Um exemplo da preocupante realidade do Poder Judiciário brasileiro: em 1989, o governador do Rio Grande do Norte ajuizou uma Ação Direta de Constitucionalidade no STF contra dispositivos da Constituição Estadual. No mesmo ano, o plenário Supremo Tribunal Federal deferiu o pedido de liminar. De lá para cá, a ADI 144, como ficou conhecida, passou pelas mãos de vários ministros e só em fevereiro deste ano foi julgada procedente em parte pelo Pleno do Supremo. Durante todo esse tempo, ficou valendo a liminar deferida, que durou mais de 24 anos.

O fato faz parte do III Relatório do Supremo em Números, divulgado neste em setembro e coordenado pelo professor Joaquim Falcão, da Fundação Getúlio Vargas (FGV). O estudo mostra, entre tantos dados, a gigantesca lentidão entre as decisões liminares e as definitivas de mérito, mas tem como principal objetivo munir os ministros de informações necessárias para o real combate à morosidade da Justiça e para a urgente implementação de medidas que possam acelerar a tramitação de processos na mais alta Corte do Judiciário tupiniquim.

Para aquele que não é do direito e precisa entender a gravidade do fato, que abre a realidade aqui retratada, explico: liminares são decisões provisórias, que têm caráter de urgência e que têm a função de evitar o perecimento do direito. Elas garantem a Justiça até que a decisão definitiva seja proferida. No estudo muito bem elaborado pela FGV, constatou-se que, no caso de ADIs — estas, que questionam a constitucionalidade de uma lei infraconstitucional — a média de vigência de uma decisão liminar é de seis anos. Ou seja, a ação fica sem uma decisão definitiva por todo esse extenso período.

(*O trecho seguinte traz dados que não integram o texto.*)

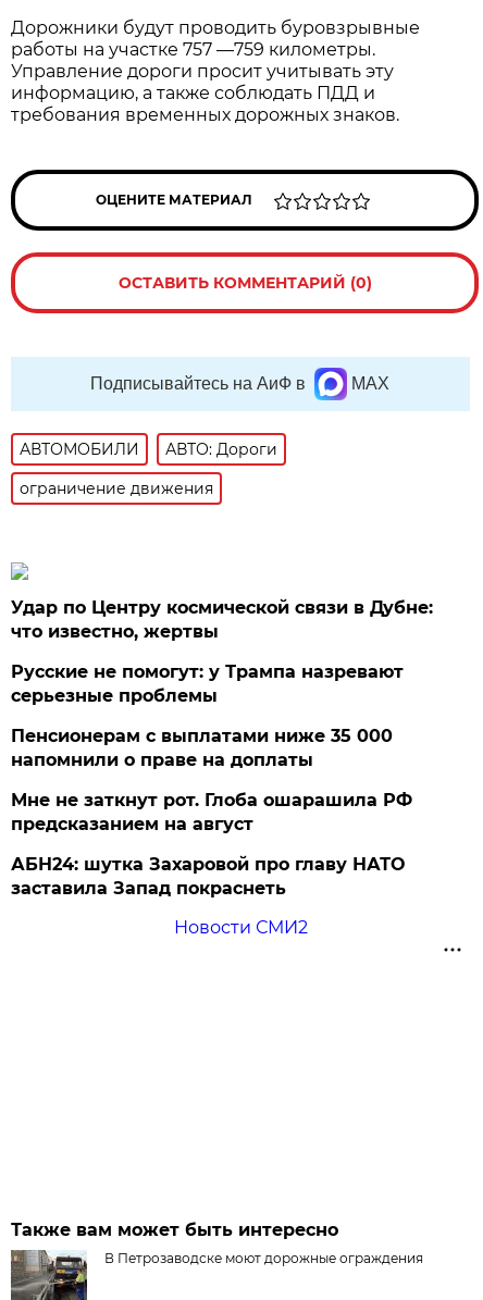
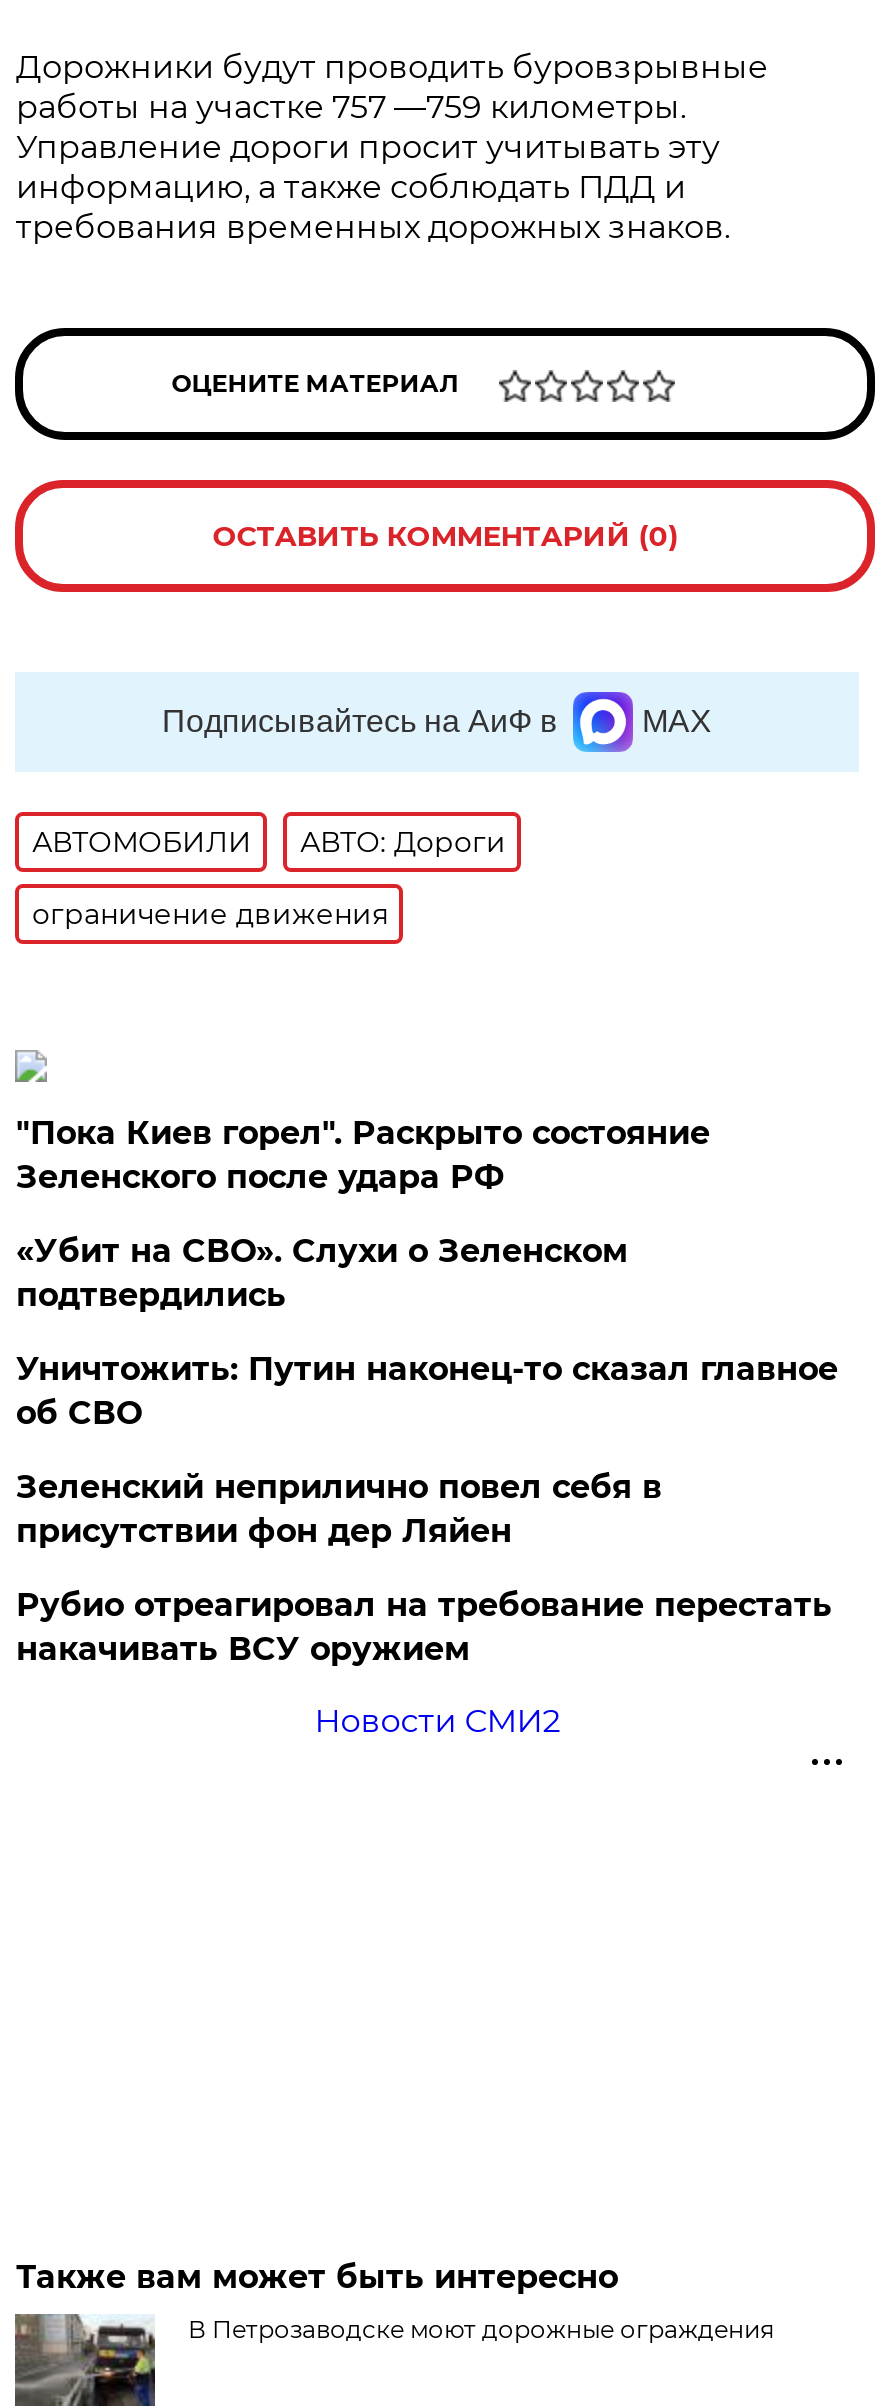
[11,597,433,642] Удар по Центру космической связи в Дубне: | что известно, жертвы -> [16,1114,710,1196] "Пока Киев горел". Раскрыто состояние | Зеленского после удара РФ
[11,661,404,706] Русские не помогут: у Трампа назревают | серьезные проблемы -> [16,1232,628,1314] «Убит на СВО». Слухи о Зеленском | подтвердились
[11,725,393,770] Пенсионерам с выплатами ниже 35 000 | напомнили о праве на доплаты -> [16,1350,838,1432] Уничтожить: Путин наконец-то сказал главное | об СВО
[11,790,413,834] Мне не заткнут рот. Глоба ошарашила РФ | предсказанием на август -> [16,1468,662,1550] Зеленский неприлично повел cебя в | присутствии фон дер Ляйен
[11,854,405,898] АБН24: шутка Захаровой про главу НАТО | заставила Запад покраснеть -> [16,1586,832,1668] Рубио отреагировал на требование перестать | накачивать ВСУ оружием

Vale dizer, é decisão provisória, quase que o mesmo que Justiça precária, reflexo de uma realidade de milhões e milhões de processos que se avolumam em proporção exponencial.

O estudo expõe, de matéria clara e detalhada, que a lentidão que toma conta dos órgãos da Justiça nos estados alcança também o Supremo Tribunal Federal. Se a impossibilidade do julgamento dentro dos prazos fixados em lei chegou ao Supremo, o que dizer das demais esferas e instâncias do Poder Judiciário?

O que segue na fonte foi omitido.